* _About this exercise_
In the records below, find the line that contains "DISCO DORADO NATACION", then write out that line and each one after it exactly, up to and including the last.

Before-and-after change records
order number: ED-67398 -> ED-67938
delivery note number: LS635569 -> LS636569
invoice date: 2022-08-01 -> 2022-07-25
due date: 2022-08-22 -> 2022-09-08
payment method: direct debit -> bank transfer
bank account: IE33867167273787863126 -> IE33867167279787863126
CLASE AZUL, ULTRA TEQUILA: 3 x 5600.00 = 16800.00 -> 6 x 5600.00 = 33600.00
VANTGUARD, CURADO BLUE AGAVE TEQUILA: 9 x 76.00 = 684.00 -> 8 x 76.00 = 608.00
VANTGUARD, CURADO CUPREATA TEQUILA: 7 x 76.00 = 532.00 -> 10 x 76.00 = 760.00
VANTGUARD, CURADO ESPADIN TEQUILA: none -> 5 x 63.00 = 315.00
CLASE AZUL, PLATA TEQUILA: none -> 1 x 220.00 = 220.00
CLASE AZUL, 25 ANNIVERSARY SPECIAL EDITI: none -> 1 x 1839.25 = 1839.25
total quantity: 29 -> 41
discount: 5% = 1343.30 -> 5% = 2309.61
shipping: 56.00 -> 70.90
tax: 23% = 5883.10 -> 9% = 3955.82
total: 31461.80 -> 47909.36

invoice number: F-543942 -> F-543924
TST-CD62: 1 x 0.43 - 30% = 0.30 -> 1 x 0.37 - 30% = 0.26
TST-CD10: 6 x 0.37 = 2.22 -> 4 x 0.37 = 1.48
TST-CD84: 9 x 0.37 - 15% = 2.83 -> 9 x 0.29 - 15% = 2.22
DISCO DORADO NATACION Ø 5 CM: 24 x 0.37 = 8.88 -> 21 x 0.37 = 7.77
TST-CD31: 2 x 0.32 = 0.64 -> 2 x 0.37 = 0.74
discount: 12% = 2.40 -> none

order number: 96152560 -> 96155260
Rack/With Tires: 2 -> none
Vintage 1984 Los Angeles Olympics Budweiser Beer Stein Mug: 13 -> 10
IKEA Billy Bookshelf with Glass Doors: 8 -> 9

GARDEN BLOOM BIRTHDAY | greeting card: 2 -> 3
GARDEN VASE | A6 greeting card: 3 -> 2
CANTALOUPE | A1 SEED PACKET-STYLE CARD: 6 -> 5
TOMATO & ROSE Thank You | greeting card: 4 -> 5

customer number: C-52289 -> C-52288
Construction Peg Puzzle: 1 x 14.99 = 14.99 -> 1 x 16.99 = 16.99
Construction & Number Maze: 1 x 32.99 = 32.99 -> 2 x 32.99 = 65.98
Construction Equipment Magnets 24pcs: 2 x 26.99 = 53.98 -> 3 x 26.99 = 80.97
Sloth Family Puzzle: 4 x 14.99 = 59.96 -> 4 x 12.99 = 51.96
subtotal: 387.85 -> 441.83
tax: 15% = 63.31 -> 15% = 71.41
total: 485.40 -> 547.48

* _Result_
DISCO DORADO NATACION Ø 5 CM: 24 x 0.37 = 8.88 -> 21 x 0.37 = 7.77
TST-CD31: 2 x 0.32 = 0.64 -> 2 x 0.37 = 0.74
discount: 12% = 2.40 -> none

order number: 96152560 -> 96155260
Rack/With Tires: 2 -> none
Vintage 1984 Los Angeles Olympics Budweiser Beer Stein Mug: 13 -> 10
IKEA Billy Bookshelf with Glass Doors: 8 -> 9

GARDEN BLOOM BIRTHDAY | greeting card: 2 -> 3
GARDEN VASE | A6 greeting card: 3 -> 2
CANTALOUPE | A1 SEED PACKET-STYLE CARD: 6 -> 5
TOMATO & ROSE Thank You | greeting card: 4 -> 5

customer number: C-52289 -> C-52288
Construction Peg Puzzle: 1 x 14.99 = 14.99 -> 1 x 16.99 = 16.99
Construction & Number Maze: 1 x 32.99 = 32.99 -> 2 x 32.99 = 65.98
Construction Equipment Magnets 24pcs: 2 x 26.99 = 53.98 -> 3 x 26.99 = 80.97
Sloth Family Puzzle: 4 x 14.99 = 59.96 -> 4 x 12.99 = 51.96
subtotal: 387.85 -> 441.83
tax: 15% = 63.31 -> 15% = 71.41
total: 485.40 -> 547.48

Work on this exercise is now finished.